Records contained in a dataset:
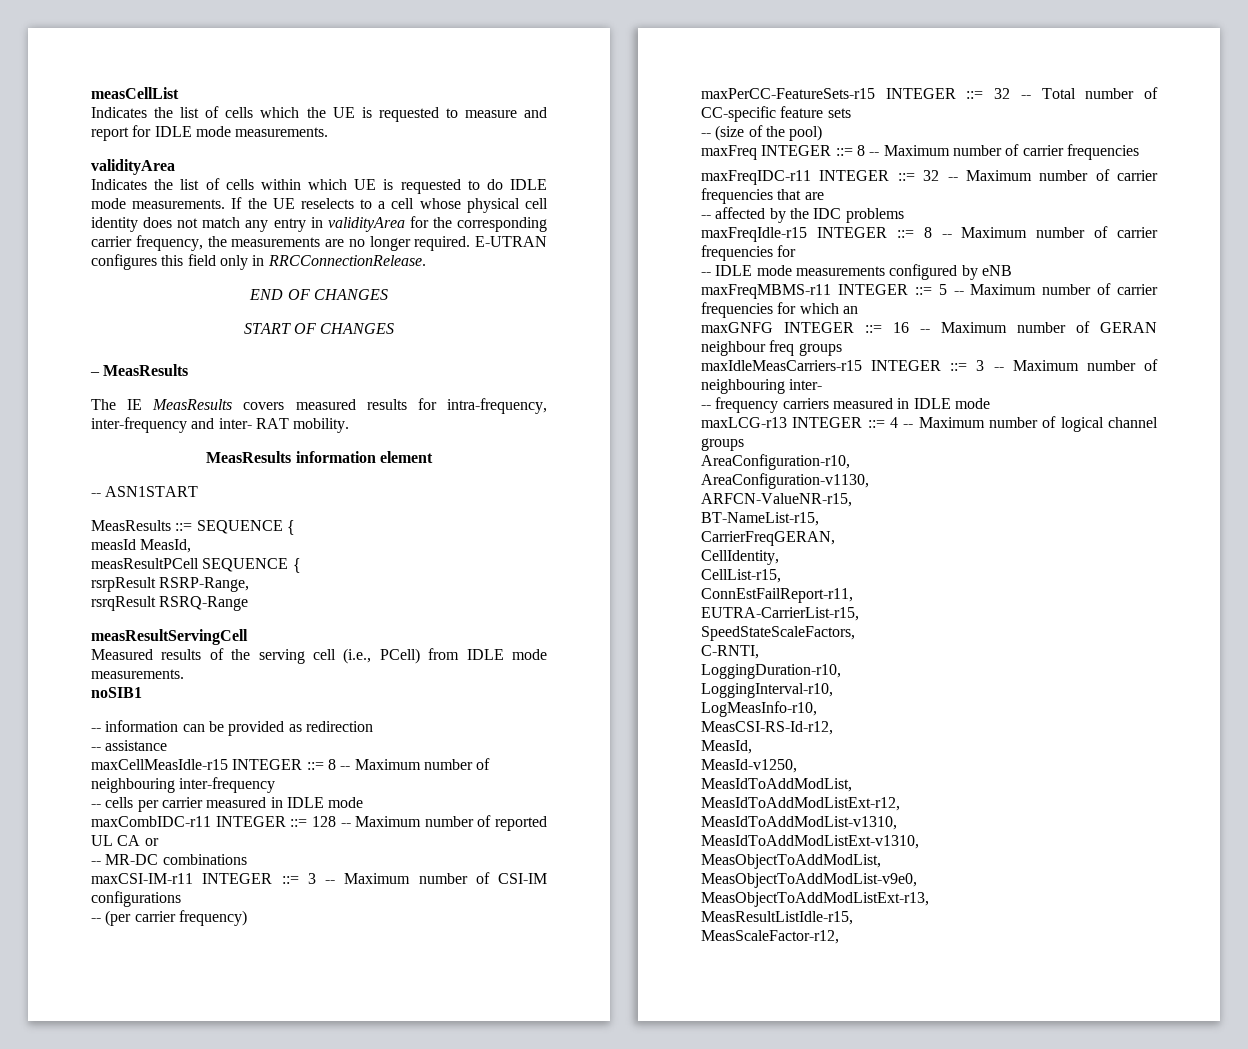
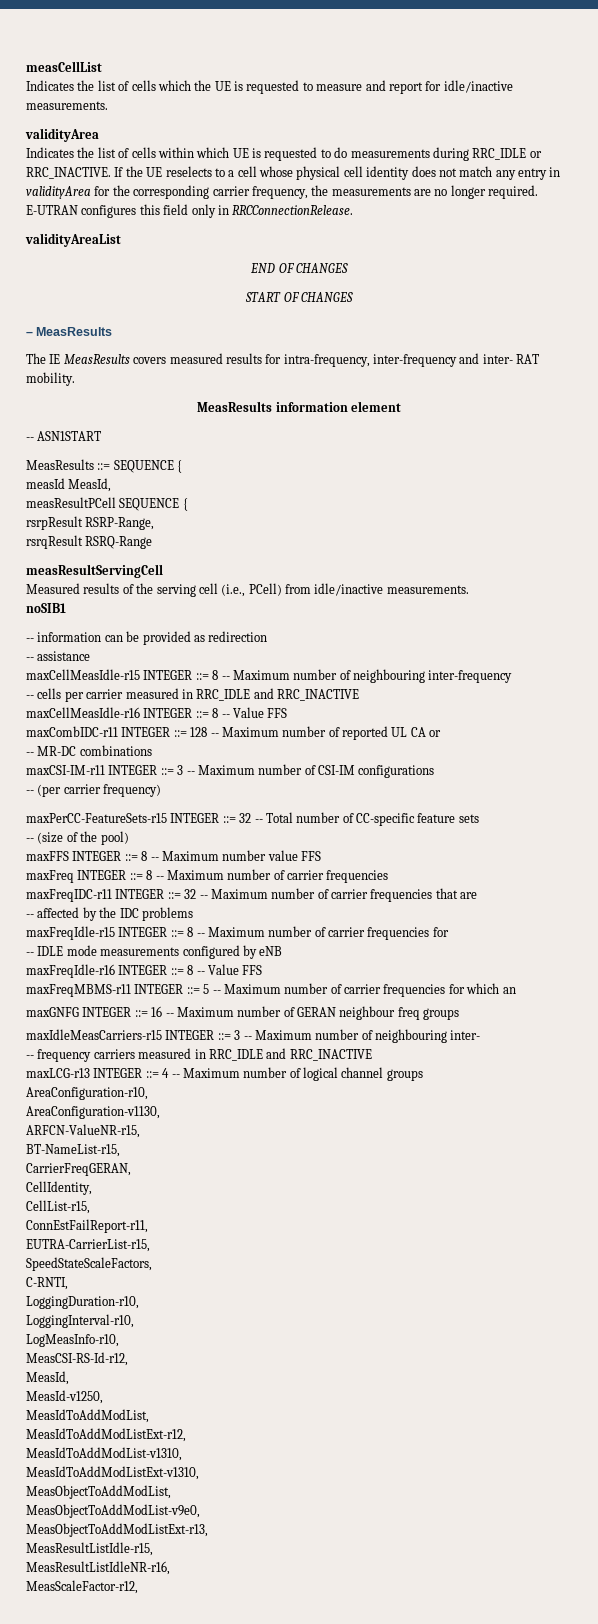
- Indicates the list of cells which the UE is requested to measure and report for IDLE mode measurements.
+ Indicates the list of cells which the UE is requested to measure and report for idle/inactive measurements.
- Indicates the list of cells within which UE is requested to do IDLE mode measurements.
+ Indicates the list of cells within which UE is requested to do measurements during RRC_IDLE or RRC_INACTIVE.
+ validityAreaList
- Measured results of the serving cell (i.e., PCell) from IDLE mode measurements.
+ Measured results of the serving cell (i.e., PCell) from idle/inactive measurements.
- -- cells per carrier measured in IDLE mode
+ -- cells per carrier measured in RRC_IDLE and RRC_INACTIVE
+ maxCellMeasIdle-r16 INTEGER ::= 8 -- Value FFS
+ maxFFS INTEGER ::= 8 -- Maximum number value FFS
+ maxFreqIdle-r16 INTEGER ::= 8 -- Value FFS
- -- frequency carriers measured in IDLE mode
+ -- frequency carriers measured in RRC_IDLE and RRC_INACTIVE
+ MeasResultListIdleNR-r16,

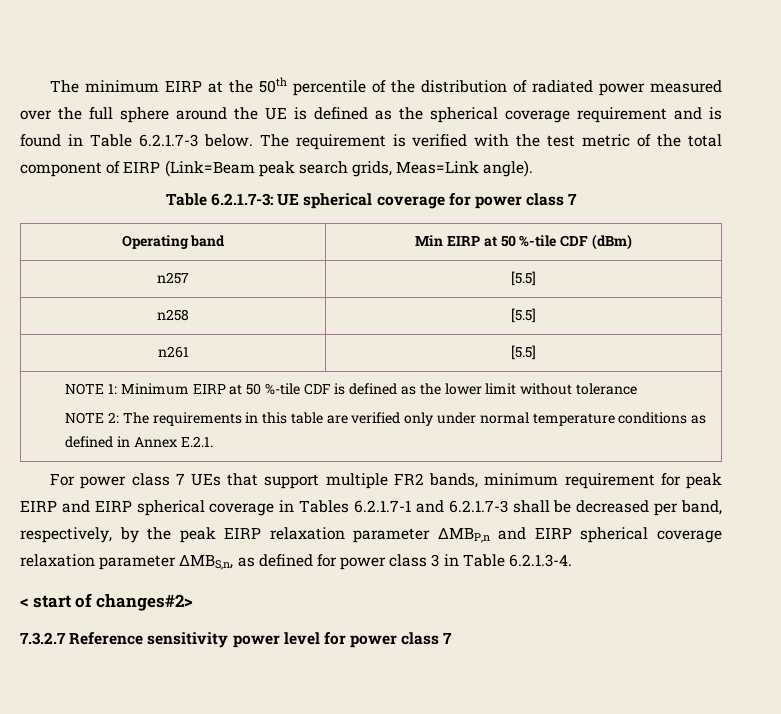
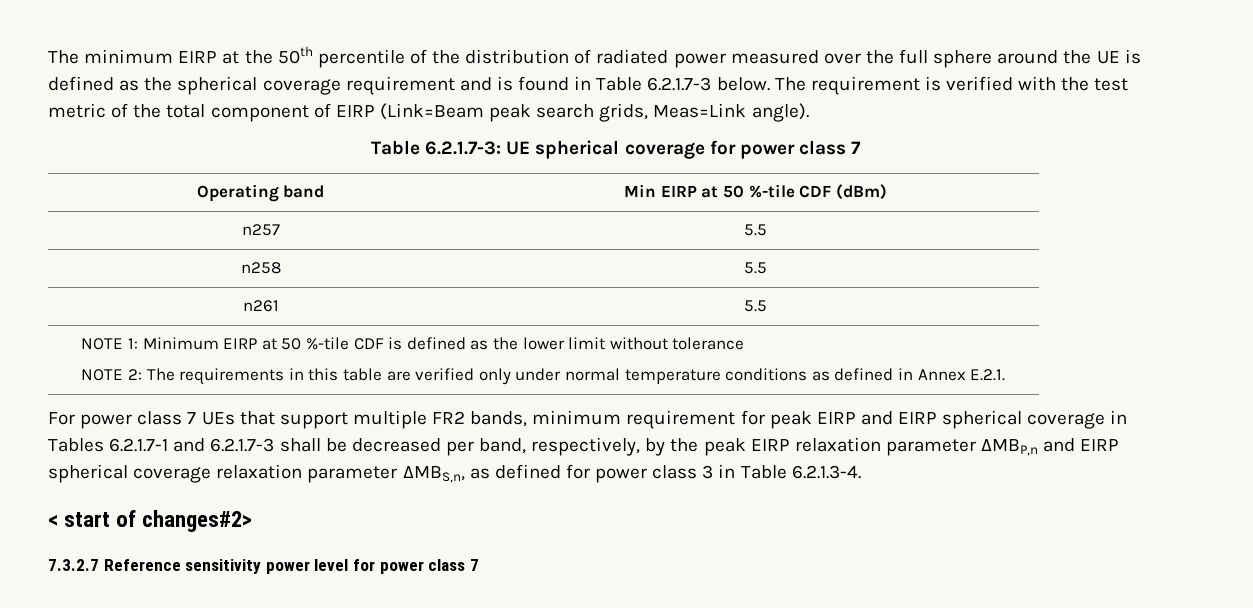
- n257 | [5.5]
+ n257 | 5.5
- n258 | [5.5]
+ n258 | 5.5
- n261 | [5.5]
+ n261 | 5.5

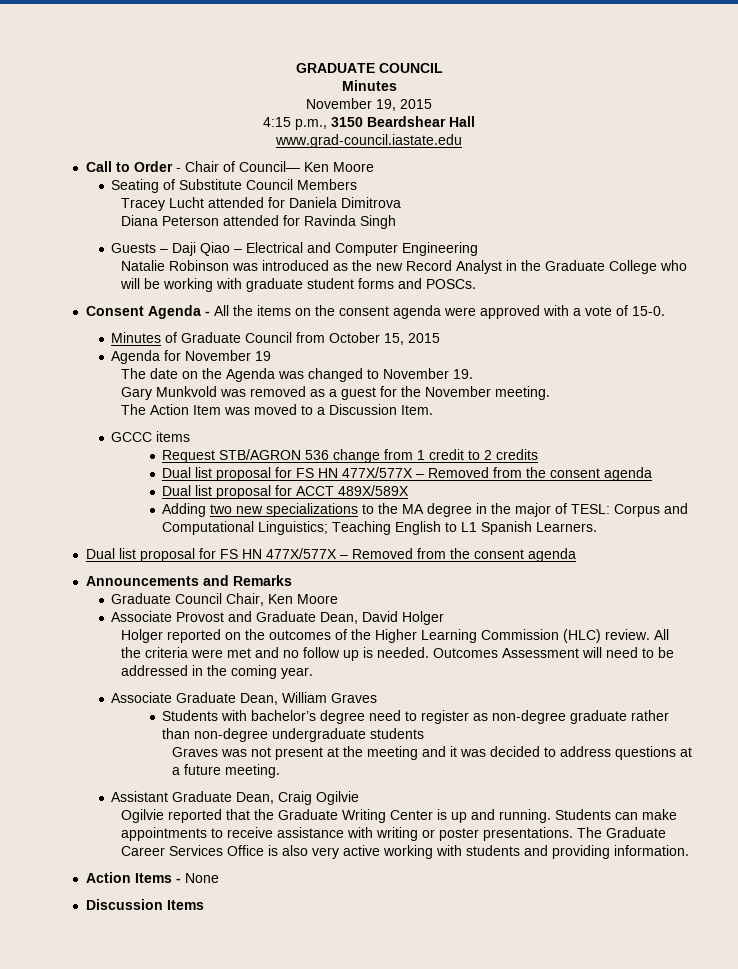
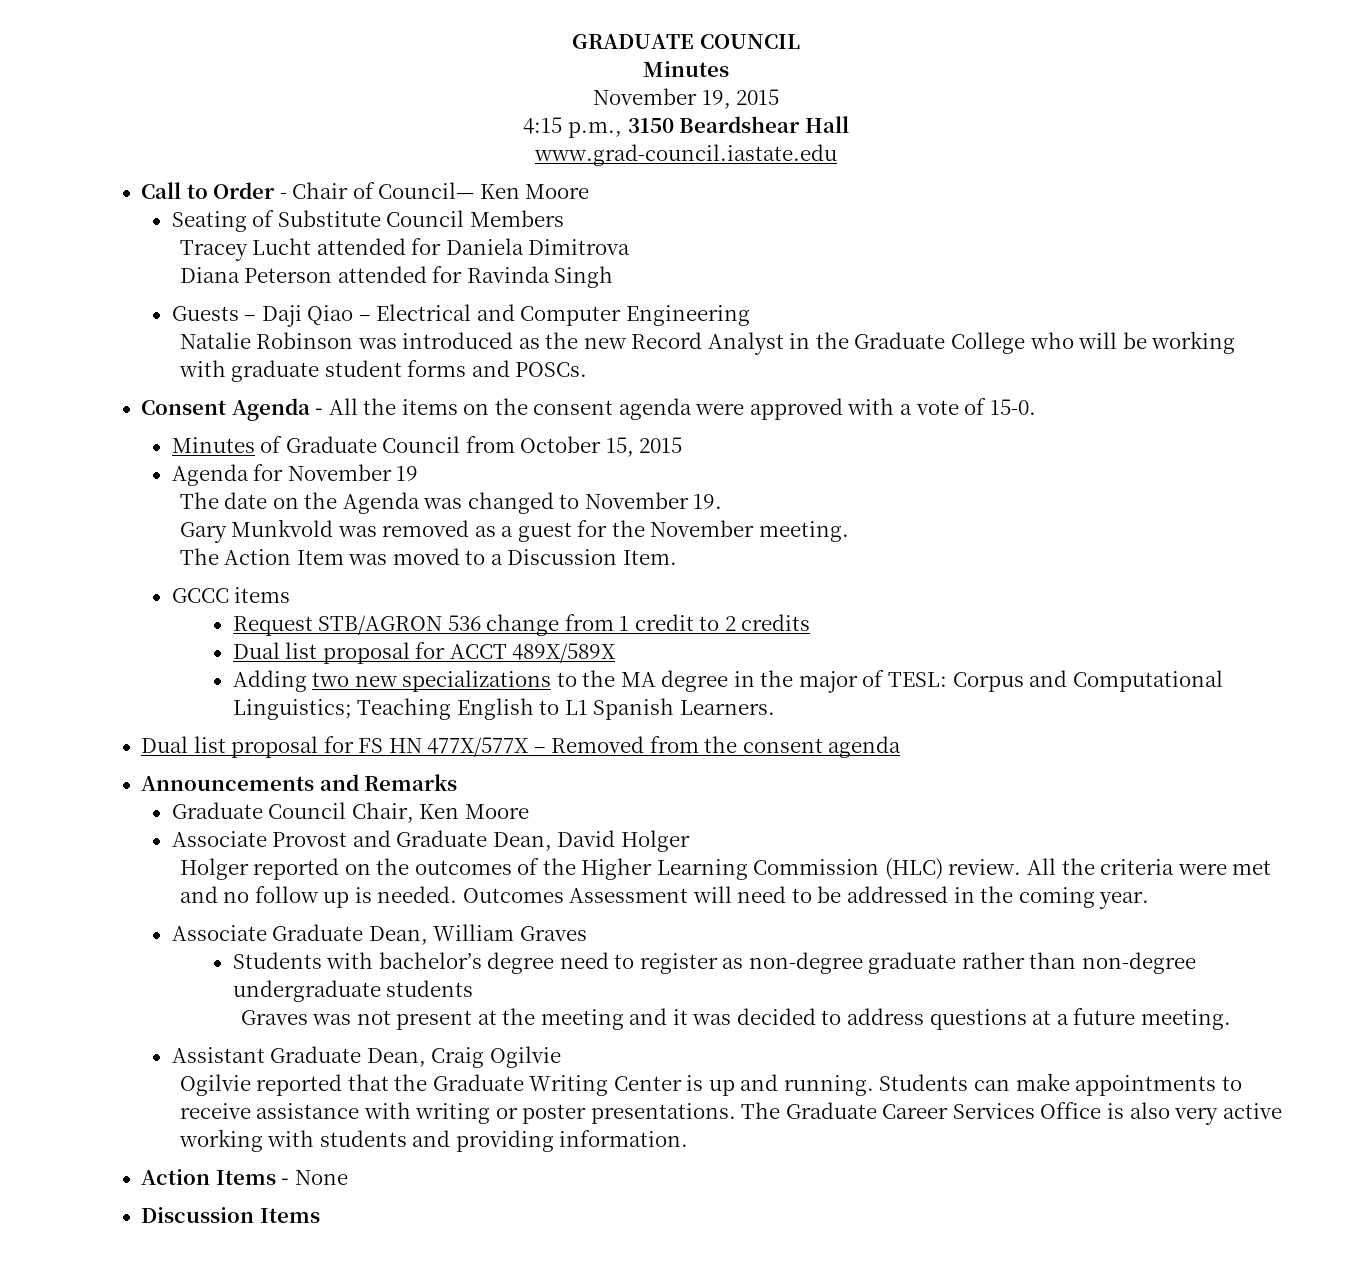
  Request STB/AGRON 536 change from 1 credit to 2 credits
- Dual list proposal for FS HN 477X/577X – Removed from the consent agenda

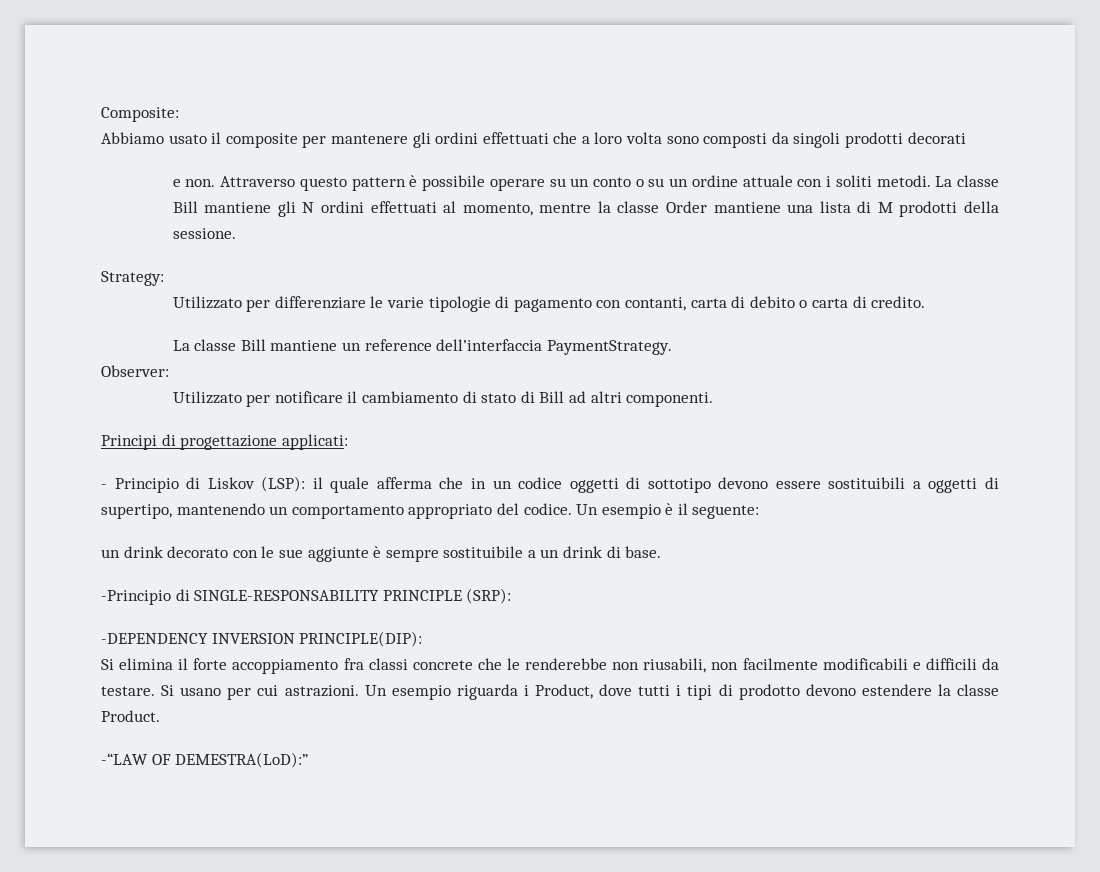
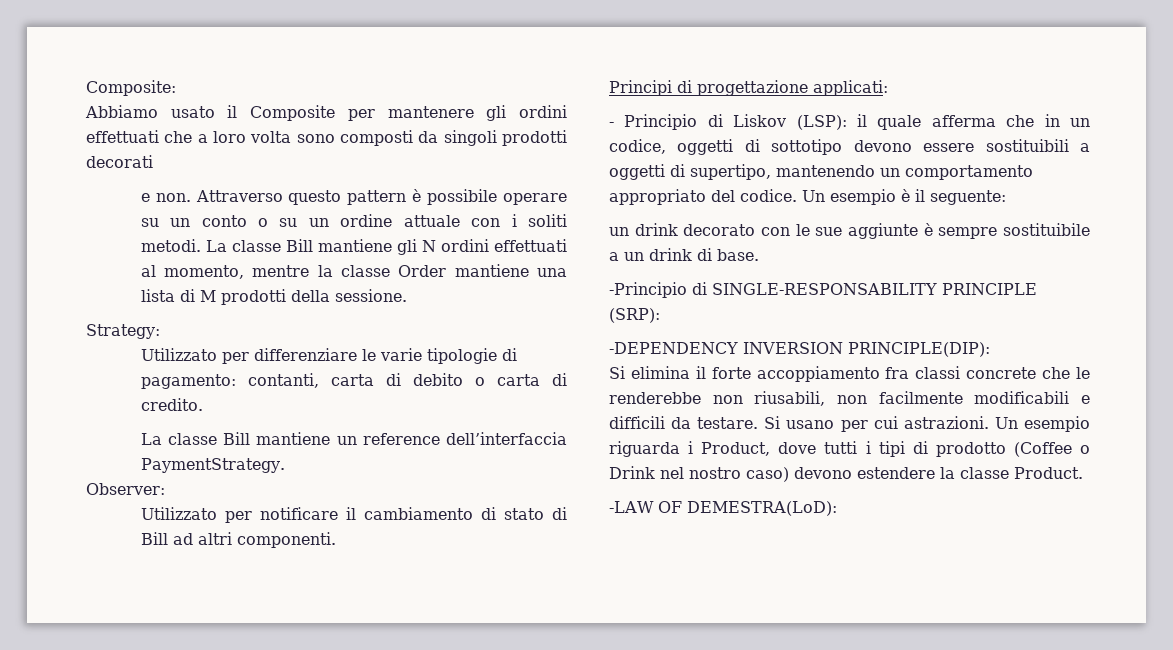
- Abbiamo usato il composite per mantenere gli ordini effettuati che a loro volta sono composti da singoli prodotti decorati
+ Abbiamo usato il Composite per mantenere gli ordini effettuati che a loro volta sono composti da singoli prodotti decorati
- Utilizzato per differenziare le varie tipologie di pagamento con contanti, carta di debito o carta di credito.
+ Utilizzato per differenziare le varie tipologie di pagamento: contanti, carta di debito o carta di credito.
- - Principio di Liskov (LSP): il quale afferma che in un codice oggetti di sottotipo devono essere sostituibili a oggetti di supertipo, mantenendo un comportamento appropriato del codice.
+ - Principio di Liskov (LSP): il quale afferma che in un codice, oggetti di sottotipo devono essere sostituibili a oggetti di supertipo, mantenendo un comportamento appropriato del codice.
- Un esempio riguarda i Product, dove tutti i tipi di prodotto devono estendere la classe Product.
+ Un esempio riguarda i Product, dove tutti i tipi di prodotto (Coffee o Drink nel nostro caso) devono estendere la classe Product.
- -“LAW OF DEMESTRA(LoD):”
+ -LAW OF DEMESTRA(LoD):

● INSTRUCTIONS FOR THE TASK
If an entry holds an image, omit that image and print the remainder exactly as it stands.

● YOUR SOLUTION
- Indicates the list of cells which the UE is requested to measure and report for IDLE mode measurements.
+ Indicates the list of cells which the UE is requested to measure and report for idle/inactive measurements.
- Indicates the list of cells within which UE is requested to do IDLE mode measurements.
+ Indicates the list of cells within which UE is requested to do measurements during RRC_IDLE or RRC_INACTIVE.
+ validityAreaList
- Measured results of the serving cell (i.e., PCell) from IDLE mode measurements.
+ Measured results of the serving cell (i.e., PCell) from idle/inactive measurements.
- -- cells per carrier measured in IDLE mode
+ -- cells per carrier measured in RRC_IDLE and RRC_INACTIVE
+ maxCellMeasIdle-r16 INTEGER ::= 8 -- Value FFS
+ maxFFS INTEGER ::= 8 -- Maximum number value FFS
+ maxFreqIdle-r16 INTEGER ::= 8 -- Value FFS
- -- frequency carriers measured in IDLE mode
+ -- frequency carriers measured in RRC_IDLE and RRC_INACTIVE
+ MeasResultListIdleNR-r16,

- n257 | [5.5]
+ n257 | 5.5
- n258 | [5.5]
+ n258 | 5.5
- n261 | [5.5]
+ n261 | 5.5

  Request STB/AGRON 536 change from 1 credit to 2 credits
- Dual list proposal for FS HN 477X/577X – Removed from the consent agenda

- Abbiamo usato il composite per mantenere gli ordini effettuati che a loro volta sono composti da singoli prodotti decorati
+ Abbiamo usato il Composite per mantenere gli ordini effettuati che a loro volta sono composti da singoli prodotti decorati
- Utilizzato per differenziare le varie tipologie di pagamento con contanti, carta di debito o carta di credito.
+ Utilizzato per differenziare le varie tipologie di pagamento: contanti, carta di debito o carta di credito.
- - Principio di Liskov (LSP): il quale afferma che in un codice oggetti di sottotipo devono essere sostituibili a oggetti di supertipo, mantenendo un comportamento appropriato del codice.
+ - Principio di Liskov (LSP): il quale afferma che in un codice, oggetti di sottotipo devono essere sostituibili a oggetti di supertipo, mantenendo un comportamento appropriato del codice.
- Un esempio riguarda i Product, dove tutti i tipi di prodotto devono estendere la classe Product.
+ Un esempio riguarda i Product, dove tutti i tipi di prodotto (Coffee o Drink nel nostro caso) devono estendere la classe Product.
- -“LAW OF DEMESTRA(LoD):”
+ -LAW OF DEMESTRA(LoD):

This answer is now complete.